A problem emerges when the public sees one rule for them and another rule for those making the rules: after I broke the story that Cork City Council was actually the employer with the largest number of city centre parking spaces, back when the new Pana Ban was a topic of conversation in 2018, Ann Doherty was interviewed on local radio and asked if she herself drove to work.
She said she did, and then, with an astonishing lack of self-awareness, she said that she had to because, you see, she had childcare commitments and was coming from outside the city.
I have a sneaking suspicion that some of the cycling advocates that are so vocal on social media, so fervently in favour of cycling infrastructure over everything else, have a partner who is doing the school run, shopping and ferrying kids to after school activities by car.
Sticks and carrots
At this month’s city council meeting, a Green Party councillor was the only voice of objection to a proposal for a free city bus pilot scheme: other councillors were quick to accuse Eamon Ryan of policies that focus on behavioural “sticks” - making driving more expensive and difficult - over “carrots” like free public transport.
There are many public representatives that counter all talk of active travel with a litany of downsides: Cork is hilly, Irish weather is bad, public transport is unreliable, no-one wants to arrive for meetings all sweaty, etcetera etcetera.

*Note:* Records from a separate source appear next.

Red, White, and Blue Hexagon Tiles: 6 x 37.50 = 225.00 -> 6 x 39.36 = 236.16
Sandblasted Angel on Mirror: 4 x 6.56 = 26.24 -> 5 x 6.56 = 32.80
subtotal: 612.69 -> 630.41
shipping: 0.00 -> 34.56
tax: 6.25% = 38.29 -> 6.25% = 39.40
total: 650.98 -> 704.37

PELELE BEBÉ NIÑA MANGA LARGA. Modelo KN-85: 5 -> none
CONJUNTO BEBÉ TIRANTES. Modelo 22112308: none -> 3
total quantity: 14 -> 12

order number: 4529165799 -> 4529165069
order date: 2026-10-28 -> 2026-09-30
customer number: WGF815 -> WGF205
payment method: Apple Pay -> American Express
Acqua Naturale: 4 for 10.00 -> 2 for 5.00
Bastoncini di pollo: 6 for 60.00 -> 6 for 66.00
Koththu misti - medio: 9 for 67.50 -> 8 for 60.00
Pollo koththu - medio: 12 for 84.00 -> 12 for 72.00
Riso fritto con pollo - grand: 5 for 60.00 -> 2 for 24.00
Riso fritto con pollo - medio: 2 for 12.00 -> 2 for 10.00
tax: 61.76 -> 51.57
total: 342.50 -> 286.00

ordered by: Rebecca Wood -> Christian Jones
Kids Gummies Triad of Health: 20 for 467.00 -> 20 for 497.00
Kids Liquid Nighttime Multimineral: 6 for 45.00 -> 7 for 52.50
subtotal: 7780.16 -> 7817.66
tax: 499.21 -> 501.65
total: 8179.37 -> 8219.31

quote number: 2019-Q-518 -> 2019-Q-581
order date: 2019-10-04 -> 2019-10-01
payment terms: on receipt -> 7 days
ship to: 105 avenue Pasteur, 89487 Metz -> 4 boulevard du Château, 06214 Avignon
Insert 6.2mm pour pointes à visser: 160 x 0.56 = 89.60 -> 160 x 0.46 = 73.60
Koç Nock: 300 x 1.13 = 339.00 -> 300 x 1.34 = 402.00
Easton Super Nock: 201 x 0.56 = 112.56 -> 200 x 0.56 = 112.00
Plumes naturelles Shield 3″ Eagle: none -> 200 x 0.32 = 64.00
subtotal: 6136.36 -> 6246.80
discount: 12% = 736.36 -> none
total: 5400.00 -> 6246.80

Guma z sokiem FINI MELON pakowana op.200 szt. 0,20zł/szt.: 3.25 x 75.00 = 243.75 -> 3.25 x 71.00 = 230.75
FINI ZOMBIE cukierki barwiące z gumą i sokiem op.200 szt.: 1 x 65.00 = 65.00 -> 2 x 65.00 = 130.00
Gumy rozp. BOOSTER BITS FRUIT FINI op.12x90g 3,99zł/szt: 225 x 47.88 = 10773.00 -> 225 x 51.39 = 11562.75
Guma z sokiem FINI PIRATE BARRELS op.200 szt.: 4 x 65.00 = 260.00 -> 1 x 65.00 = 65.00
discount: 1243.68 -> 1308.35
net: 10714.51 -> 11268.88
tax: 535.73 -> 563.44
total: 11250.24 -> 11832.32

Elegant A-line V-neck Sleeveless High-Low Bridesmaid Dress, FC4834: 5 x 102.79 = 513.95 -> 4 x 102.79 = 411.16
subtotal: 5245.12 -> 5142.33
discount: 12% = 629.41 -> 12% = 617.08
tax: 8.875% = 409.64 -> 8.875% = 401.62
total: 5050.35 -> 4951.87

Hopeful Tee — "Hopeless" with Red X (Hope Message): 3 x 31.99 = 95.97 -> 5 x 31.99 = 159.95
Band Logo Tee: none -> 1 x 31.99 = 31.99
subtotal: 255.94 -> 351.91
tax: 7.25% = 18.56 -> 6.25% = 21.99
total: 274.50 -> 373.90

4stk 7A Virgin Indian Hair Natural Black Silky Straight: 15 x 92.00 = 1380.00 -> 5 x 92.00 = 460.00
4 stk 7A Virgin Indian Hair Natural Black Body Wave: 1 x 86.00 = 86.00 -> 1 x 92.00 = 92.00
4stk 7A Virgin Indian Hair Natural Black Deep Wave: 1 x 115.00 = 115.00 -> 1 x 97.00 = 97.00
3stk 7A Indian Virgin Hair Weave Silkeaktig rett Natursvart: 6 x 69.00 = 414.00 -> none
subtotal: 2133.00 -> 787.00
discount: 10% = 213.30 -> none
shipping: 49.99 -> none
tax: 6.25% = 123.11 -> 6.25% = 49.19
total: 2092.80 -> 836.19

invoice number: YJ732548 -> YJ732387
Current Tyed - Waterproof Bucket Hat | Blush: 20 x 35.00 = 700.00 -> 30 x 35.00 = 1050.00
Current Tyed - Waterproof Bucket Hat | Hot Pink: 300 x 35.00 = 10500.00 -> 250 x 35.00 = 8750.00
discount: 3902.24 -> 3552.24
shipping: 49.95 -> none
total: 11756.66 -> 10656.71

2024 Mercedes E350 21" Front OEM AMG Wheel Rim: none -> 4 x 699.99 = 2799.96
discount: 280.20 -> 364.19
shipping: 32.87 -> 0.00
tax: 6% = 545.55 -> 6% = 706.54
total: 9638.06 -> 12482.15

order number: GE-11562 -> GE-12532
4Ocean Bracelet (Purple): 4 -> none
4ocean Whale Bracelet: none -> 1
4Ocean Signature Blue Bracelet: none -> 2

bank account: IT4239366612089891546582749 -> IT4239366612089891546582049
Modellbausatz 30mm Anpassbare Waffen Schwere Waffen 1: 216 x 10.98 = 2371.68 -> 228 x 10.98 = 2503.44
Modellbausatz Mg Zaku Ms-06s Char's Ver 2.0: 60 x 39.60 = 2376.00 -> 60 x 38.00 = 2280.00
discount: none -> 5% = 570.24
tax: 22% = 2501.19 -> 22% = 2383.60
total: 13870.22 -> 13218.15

It’s true that driving feels comfortable and nice compared to cycling in bitter cold rain with cars beeping at you and splashing you with gritty puddles. Or compared to having your arms pulled off you hauling your weekly shopping home from the bus.
You can arrive at your destination dry and clean, and without hair reminiscent of Count Olaf in A Series of Unfortunate Events. You can store all sorts of personal belongings in your vehicle, listen to your favourite podcast if you get stuck in traffic.
But driving is nice in the same way junk food is nice: it feels good, but it’s not good for us. Our increasingly sedentary lives are doing us no favour.
The rise in private car ownership in Ireland has coincided with a rise in obesity, diabetes, hypertension and other health indicators of a sedentary lifestyle. Of course, there are other factors like diet and screen-time at play.
But the number of licensed vehicles in Ireland increased from 960,000 in 1989, the CSO tells us, to 2.7 million in 2017. And at the same time, 11% of the population were obese in 1990 while 23·4 % were in 2011; today, 26% of Irish adults are obese.
I’m ditching the car
The reason all these things are preying on my mind is because my vehicle has broken down and I’ve decided, for the time being, not to replace it.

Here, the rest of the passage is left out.